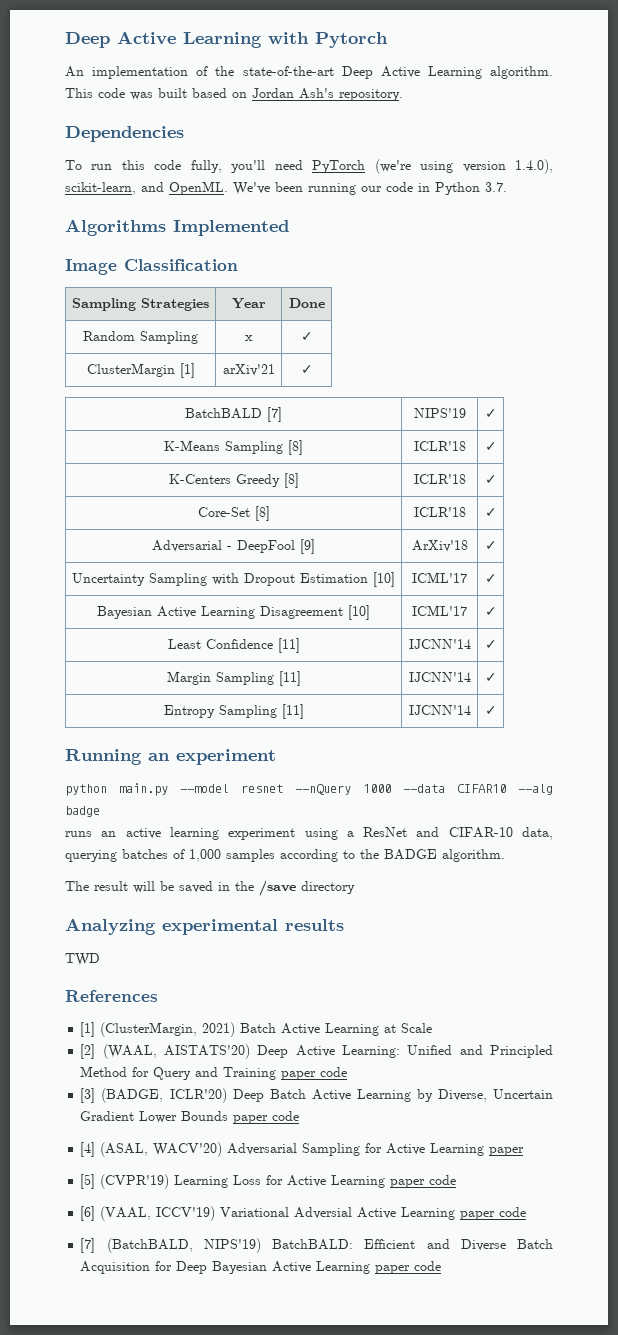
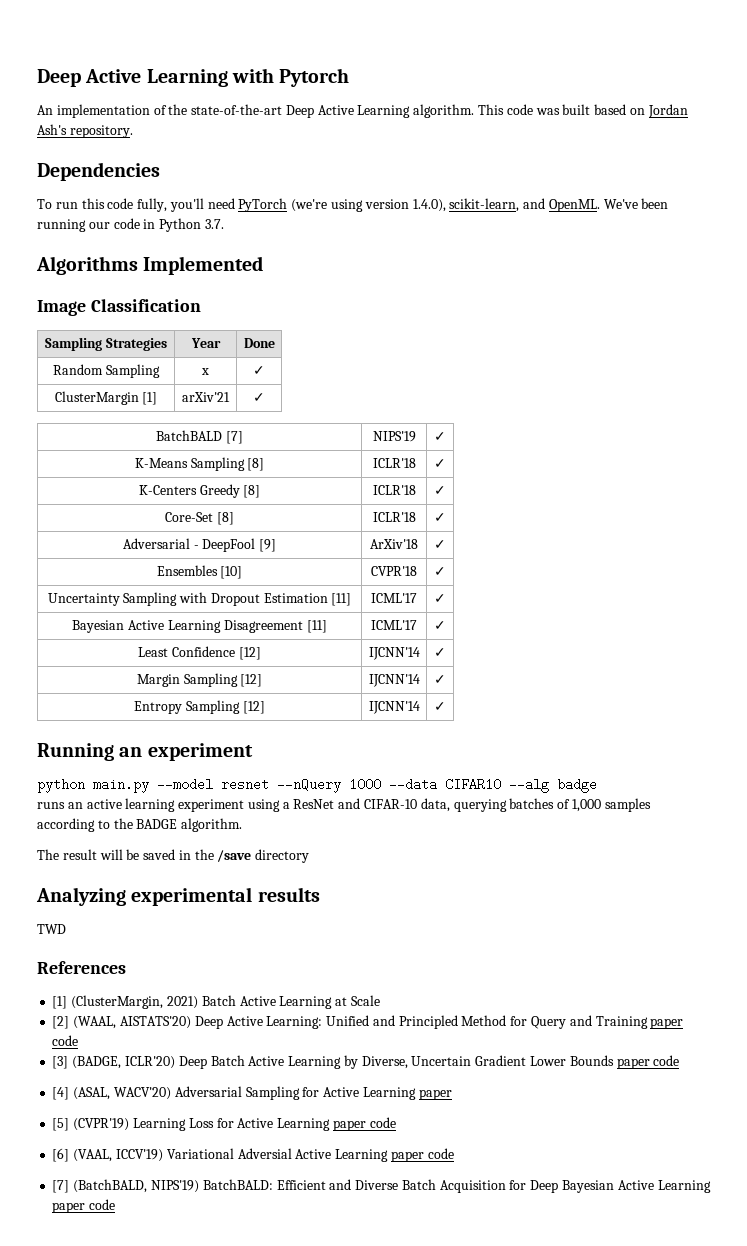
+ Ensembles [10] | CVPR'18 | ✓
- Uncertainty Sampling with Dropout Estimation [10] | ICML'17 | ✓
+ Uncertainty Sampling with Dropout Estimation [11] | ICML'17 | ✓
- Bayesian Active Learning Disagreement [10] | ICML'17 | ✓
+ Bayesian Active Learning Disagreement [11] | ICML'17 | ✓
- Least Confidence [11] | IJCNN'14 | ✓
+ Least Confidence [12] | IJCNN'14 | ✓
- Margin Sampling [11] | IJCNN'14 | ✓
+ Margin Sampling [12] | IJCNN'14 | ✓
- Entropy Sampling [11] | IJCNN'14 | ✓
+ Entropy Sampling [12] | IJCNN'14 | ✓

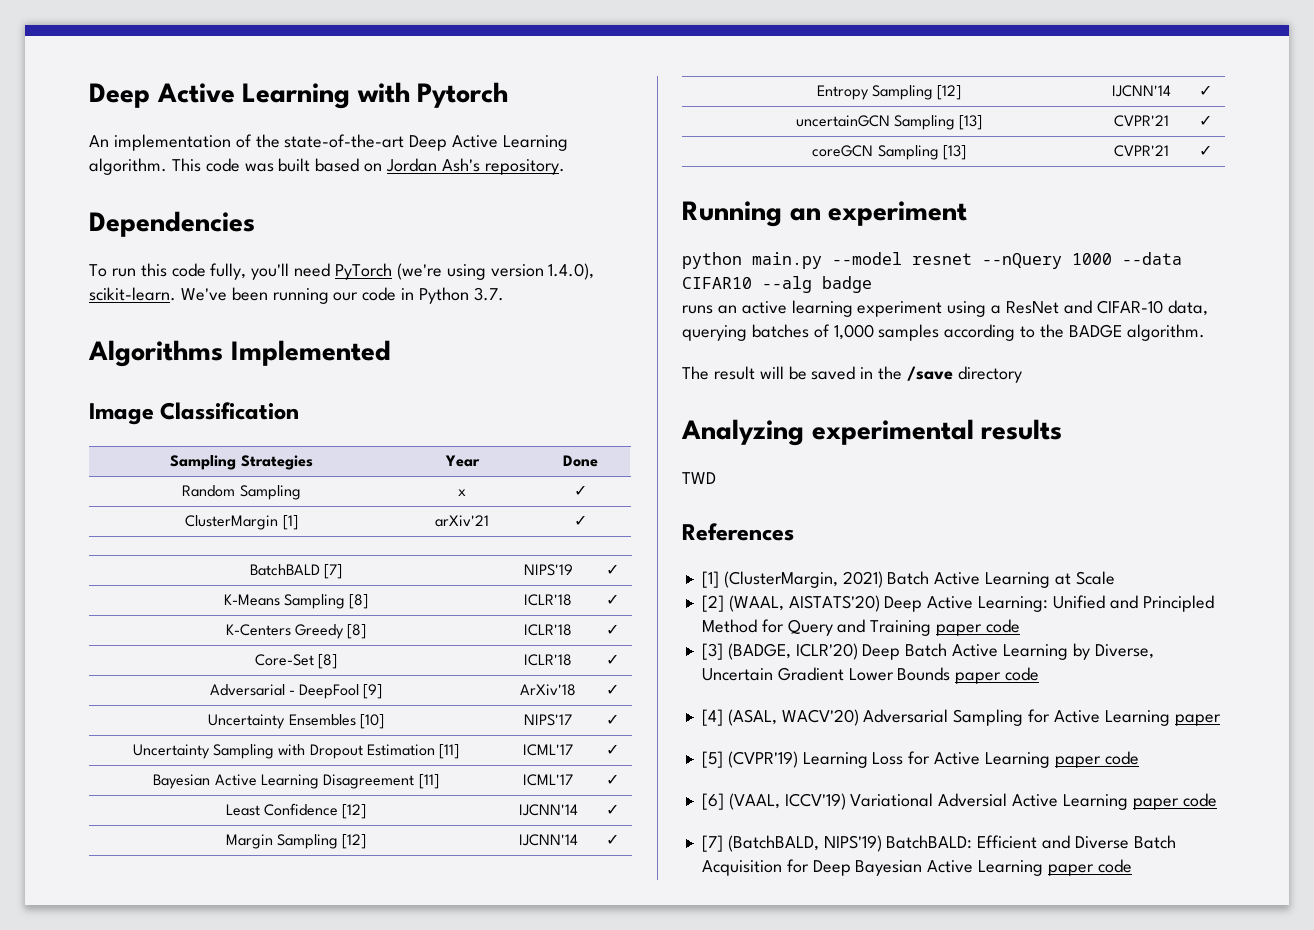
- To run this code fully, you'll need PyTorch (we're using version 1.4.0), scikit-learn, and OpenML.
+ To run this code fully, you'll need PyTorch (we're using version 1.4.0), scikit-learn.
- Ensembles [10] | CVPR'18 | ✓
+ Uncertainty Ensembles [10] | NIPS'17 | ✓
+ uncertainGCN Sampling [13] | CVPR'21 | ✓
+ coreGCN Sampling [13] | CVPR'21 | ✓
=-=-=-=-=
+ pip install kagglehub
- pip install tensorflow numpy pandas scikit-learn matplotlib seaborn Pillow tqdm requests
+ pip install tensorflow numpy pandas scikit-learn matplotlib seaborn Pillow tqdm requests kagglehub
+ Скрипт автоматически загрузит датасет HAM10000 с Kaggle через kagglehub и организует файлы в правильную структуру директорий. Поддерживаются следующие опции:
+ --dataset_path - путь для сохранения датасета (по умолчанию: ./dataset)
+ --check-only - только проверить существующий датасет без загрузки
=-=-=-=-=
Task goal:
Using only the listing above, restate exactly the lines from the line containing "(по умолчанию: ./dataset)" through the line containing "датасет без загрузки", both included.

Exercise response:
+ --dataset_path - путь для сохранения датасета (по умолчанию: ./dataset)
+ --check-only - только проверить существующий датасет без загрузки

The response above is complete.